_Exercise objective_: A bare number is the only acceptable answer: how many lines of these entries include "font"?

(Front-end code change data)
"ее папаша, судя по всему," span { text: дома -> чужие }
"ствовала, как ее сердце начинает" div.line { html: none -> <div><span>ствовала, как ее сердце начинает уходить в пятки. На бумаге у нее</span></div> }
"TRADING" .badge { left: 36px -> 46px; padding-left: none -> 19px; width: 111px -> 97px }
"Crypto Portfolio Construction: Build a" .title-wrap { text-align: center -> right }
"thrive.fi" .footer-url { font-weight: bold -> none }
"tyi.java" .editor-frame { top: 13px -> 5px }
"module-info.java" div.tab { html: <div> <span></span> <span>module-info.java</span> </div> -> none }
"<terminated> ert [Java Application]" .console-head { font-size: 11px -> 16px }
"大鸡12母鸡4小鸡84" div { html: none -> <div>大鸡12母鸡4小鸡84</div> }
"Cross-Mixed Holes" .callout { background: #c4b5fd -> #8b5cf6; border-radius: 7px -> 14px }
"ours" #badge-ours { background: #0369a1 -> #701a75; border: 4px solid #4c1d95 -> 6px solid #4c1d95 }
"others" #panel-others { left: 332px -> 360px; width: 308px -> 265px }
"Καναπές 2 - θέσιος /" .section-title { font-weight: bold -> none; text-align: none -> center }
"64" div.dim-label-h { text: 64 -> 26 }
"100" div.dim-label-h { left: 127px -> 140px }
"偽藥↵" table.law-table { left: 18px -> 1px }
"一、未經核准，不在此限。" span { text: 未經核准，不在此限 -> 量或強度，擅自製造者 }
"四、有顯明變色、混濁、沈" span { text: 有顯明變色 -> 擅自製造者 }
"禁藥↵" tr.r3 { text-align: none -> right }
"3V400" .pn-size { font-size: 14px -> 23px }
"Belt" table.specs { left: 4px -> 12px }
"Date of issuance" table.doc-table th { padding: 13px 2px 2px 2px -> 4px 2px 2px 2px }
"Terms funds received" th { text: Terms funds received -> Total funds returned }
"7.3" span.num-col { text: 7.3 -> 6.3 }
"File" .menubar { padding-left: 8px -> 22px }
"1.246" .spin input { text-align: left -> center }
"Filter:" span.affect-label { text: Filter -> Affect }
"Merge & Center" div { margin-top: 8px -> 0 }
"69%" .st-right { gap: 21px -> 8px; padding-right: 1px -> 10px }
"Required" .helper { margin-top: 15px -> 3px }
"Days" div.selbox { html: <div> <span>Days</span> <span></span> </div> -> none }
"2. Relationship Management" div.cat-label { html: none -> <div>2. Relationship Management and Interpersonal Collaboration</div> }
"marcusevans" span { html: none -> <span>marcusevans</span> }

_Answer area_: 4